Ainda sobre o Steve Jobs
Eu também queria falar sobre o Steve Jobs, mas o pouco que sei sobre ele não renderia uma crônica. A própria demora em escrever sobre o assunto é um claro sinal disso: eu estava coletando algum material sobre o personagem. E o pouco que sei sobre ele, mesmo agora, não é nada diferente do que já foi dito por aí. Ainda assim, acho que um ponto não foi muito destacado, e eu queria, humildemente, chamar alguma atenção para ele.
O que mais me impressiona no Steve Jobs não é a sua genialidade. Ela existe, é passível de comprovação, e tem sido devidamente alardeada em tudo que se escreve a seu respeito. O que me chama a atenção é a sua paixão – e me parece que ela não tem necessariamente relação com a genialidade. É possível ter paixão por alguma coisa e não fazer nada de revolucionário durante a vida. Mas Steve descobriu durante a vida algo que gostava de fazer, e gostava muito, e ainda por cima tinha talento – imagino que o talento venha antes. Essa descoberta fez com que concentrasse os seus esforços nessa atividade. E isso incluía deixar de dar atenção para outras coisas importantes – como os seus filhos.
Tanto é assim que Steve admite não ter sido um pai presente, e foi essa a razão que fez com que autorizasse a publicação de uma biografia a seu respeito – uma forma de justificar aos filhos os motivos da sua ausência, que não eram outros senão aqueles decorrentes da sua paixão. Mas esse é o lado negativo: o outro permitiu que ele fosse quem se tornou. Steve sabia que gastamos um tempo precioso da vida trabalhando, e conseguiu fazer com que essas horas fossem mais prazerosas. A paixão lhe trouxe o hábito, e com ele o aperfeiçoamento. Com o tempo, só ficou mais divertido e com resultados melhores.

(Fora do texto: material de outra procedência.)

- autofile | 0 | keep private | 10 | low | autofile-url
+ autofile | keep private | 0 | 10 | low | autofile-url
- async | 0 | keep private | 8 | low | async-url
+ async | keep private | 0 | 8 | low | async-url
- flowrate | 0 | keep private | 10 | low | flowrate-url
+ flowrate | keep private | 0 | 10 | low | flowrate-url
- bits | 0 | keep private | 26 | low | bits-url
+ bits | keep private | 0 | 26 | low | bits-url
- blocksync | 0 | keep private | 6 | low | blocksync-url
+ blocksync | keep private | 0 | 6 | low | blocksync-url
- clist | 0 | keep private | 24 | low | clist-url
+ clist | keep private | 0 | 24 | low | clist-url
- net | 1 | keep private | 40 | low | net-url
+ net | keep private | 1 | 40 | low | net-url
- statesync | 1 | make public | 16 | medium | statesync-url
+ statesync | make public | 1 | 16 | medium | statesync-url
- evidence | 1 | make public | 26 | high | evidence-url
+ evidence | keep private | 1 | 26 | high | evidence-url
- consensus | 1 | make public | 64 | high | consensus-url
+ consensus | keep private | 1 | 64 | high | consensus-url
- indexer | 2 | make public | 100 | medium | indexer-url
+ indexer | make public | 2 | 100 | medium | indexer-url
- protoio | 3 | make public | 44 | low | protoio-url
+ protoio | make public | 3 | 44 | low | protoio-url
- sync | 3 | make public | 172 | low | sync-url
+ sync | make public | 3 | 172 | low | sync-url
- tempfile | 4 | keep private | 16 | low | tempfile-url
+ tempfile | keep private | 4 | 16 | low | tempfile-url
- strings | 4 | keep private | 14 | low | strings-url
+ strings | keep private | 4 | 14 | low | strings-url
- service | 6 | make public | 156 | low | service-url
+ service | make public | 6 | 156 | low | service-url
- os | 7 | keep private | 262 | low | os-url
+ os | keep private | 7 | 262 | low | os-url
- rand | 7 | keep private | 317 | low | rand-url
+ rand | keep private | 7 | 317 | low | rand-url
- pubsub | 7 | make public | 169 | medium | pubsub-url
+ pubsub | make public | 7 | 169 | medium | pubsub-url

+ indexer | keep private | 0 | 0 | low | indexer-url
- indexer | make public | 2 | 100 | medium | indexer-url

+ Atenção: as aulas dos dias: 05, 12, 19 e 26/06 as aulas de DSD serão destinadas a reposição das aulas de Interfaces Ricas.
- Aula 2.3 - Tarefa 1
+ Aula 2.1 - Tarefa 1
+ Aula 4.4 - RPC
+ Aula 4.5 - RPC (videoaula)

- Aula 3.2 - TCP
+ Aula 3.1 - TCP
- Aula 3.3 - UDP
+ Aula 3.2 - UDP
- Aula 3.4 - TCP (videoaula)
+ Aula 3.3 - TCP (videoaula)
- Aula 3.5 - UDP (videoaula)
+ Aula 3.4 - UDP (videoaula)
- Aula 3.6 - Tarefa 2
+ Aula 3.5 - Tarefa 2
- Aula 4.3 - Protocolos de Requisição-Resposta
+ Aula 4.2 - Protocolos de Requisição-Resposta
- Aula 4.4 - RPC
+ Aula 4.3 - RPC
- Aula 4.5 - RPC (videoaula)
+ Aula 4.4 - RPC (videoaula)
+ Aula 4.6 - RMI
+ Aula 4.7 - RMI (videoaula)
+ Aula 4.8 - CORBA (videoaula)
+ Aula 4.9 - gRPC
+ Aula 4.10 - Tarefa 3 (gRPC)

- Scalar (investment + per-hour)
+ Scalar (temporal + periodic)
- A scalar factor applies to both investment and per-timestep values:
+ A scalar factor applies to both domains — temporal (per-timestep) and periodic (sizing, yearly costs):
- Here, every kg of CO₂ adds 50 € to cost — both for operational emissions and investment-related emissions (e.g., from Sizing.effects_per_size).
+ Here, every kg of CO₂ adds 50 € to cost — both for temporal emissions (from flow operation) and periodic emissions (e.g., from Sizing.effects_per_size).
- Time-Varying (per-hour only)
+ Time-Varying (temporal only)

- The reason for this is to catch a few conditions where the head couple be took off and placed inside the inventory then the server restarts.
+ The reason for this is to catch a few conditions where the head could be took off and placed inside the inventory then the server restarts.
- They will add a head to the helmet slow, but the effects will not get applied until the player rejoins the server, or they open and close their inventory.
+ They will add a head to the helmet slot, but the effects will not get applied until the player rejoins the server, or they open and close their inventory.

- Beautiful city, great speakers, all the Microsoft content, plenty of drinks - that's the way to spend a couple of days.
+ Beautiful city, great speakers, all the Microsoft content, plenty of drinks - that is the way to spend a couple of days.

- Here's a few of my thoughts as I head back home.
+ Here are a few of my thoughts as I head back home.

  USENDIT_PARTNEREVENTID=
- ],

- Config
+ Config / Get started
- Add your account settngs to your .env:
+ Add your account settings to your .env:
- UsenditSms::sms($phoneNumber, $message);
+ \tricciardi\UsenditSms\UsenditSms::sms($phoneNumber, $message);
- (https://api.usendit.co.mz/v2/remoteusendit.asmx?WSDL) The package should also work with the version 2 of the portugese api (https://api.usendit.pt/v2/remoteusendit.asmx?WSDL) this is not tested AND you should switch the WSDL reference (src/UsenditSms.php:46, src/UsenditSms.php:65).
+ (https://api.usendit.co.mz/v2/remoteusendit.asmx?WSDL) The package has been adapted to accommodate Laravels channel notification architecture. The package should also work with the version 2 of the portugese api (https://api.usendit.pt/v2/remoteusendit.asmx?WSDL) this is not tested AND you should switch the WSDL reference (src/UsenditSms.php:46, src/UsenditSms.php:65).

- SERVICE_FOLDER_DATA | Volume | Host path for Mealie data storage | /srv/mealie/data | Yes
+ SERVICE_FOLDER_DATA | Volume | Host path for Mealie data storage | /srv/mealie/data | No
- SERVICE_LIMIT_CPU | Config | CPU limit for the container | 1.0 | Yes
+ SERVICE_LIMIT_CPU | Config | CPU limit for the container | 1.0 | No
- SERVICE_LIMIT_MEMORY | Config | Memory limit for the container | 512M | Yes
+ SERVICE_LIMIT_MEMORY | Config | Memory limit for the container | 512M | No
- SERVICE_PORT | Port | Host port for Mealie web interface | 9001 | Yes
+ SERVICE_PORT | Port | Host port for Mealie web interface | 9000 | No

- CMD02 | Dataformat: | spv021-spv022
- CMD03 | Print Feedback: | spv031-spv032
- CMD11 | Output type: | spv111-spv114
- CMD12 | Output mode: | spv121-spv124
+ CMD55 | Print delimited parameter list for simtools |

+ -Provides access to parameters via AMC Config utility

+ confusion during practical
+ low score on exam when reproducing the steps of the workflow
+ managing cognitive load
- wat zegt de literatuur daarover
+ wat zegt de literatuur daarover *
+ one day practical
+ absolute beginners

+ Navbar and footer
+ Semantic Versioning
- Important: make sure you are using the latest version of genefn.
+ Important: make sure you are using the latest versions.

Não é possível dizer que Steve tinha simplesmente ambição – fosse assim e teria jogado tudo para o alto quando recebeu o diagnóstico de sua doença. O que faz com que um homem em suas condições continue trabalhando, mesmo do hospital, mesmo nos últimos dias de vida? Não pode ser dinheiro – ele estava para morrer e não levou nada. Steve havia descoberto o seu talento e, mais do que isso, havia conseguido uma maneira de oferecê-lo à humanidade. Não podia querer nada melhor do que continuar fazendo isso até não poder mais. Essa entrega nos assusta: estamos acostumados com a ambição, não com a paixão.
No seu discurso em Stanford, Jobs incentiva os formandos a buscarem aquilo que amam fazer – e se não encontrarem, que continuem procurando. Nada mais fora de moda: o que vejo hoje aqui em Brasília, por exemplo, é uma feroz corrida para passar em Concurso Público – qualquer um, de preferência que pague bem. Não há criatividade que surja disso. É a simples vitória da ambição, a negação do talento. A paixão esmagada pelo sistema.
Pelo menos para mim, que pouco soube sobre ele enquanto vivo, Steve Jobs passou uma lição dos dois lados da paixão. Reforçou a necessidade da contínua exploração do próprio talento e, sem querer, alertou para os riscos dessa empreitada, manifestos na relação que manteve com os filhos – há coisas que a paixão não pode abrir mão.
Essas foram contribuições que chegaram até mim. E nós nem falamos das inovações tecnológicas.